**Information given**
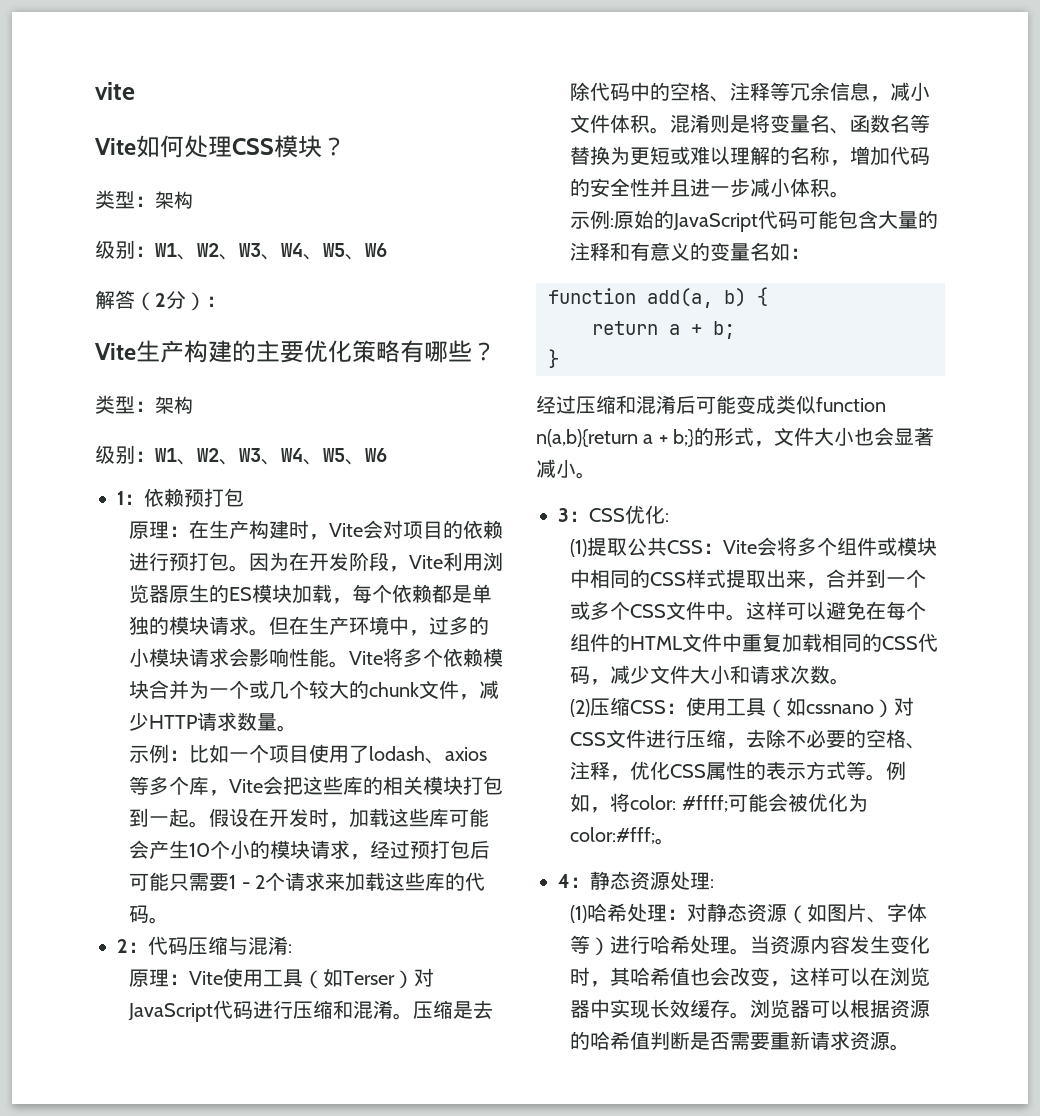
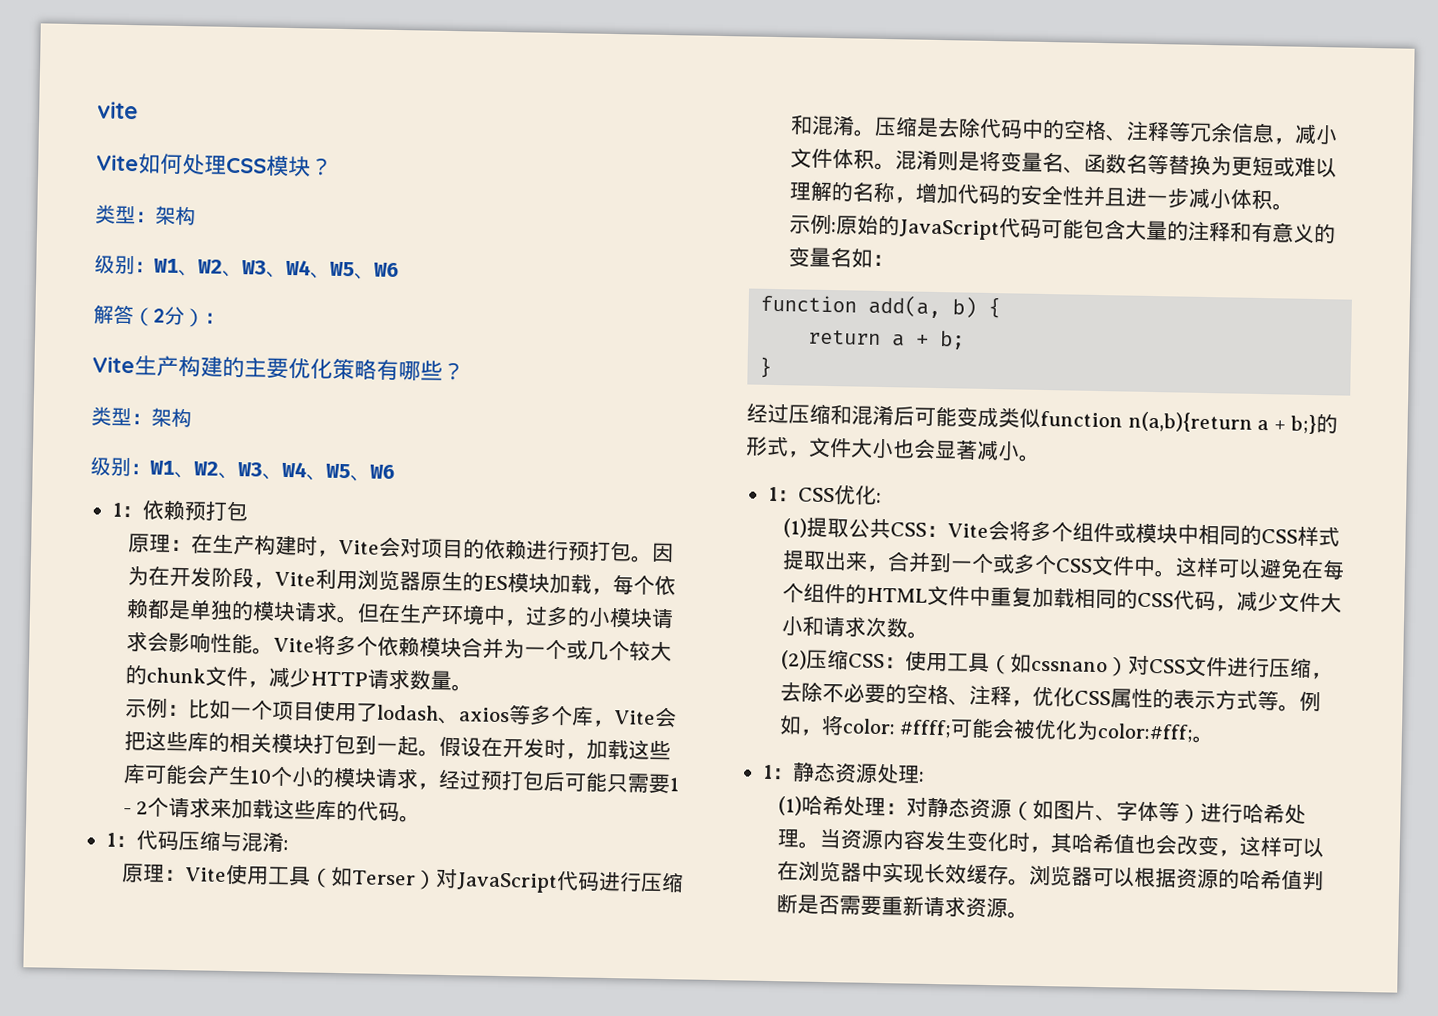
- 2：代码压缩与混淆:
+ 1：代码压缩与混淆:
- 3：CSS优化:
+ 1：CSS优化:
- 4：静态资源处理:
+ 1：静态资源处理:

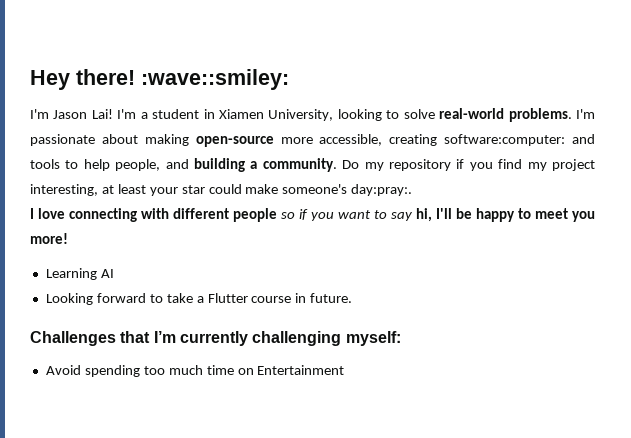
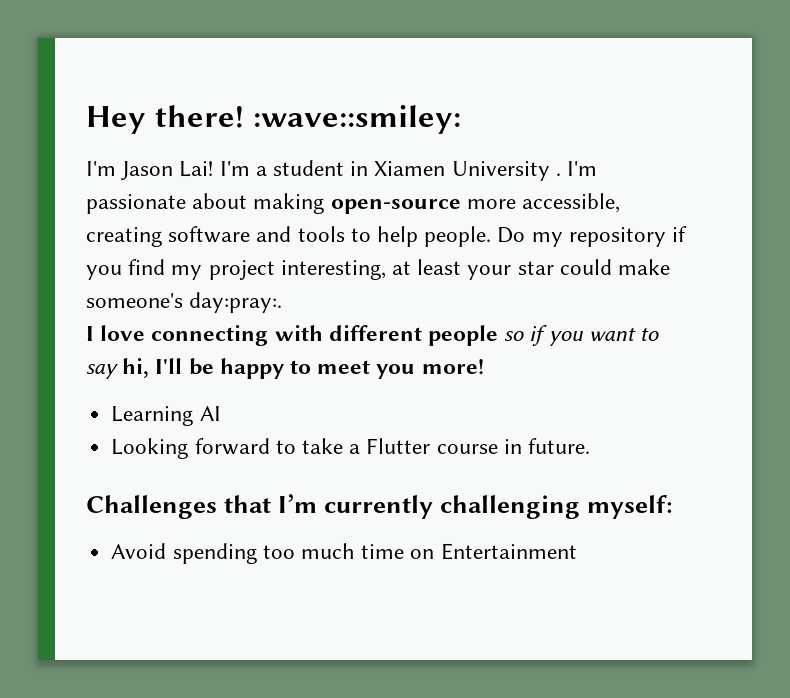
- I'm a student in Xiamen University, looking to solve real-world problems.
+ I'm a student in Xiamen University .
- I'm passionate about making open-source more accessible, creating software:computer: and tools to help people, and building a community.
+ I'm passionate about making open-source more accessible, creating software and tools to help people.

**What you should do**
The output is to be the material in full and unaltered, with pictures omitted.

**Expected answer**
- 2：代码压缩与混淆:
+ 1：代码压缩与混淆:
- 3：CSS优化:
+ 1：CSS优化:
- 4：静态资源处理:
+ 1：静态资源处理:

- I'm a student in Xiamen University, looking to solve real-world problems.
+ I'm a student in Xiamen University .
- I'm passionate about making open-source more accessible, creating software:computer: and tools to help people, and building a community.
+ I'm passionate about making open-source more accessible, creating software and tools to help people.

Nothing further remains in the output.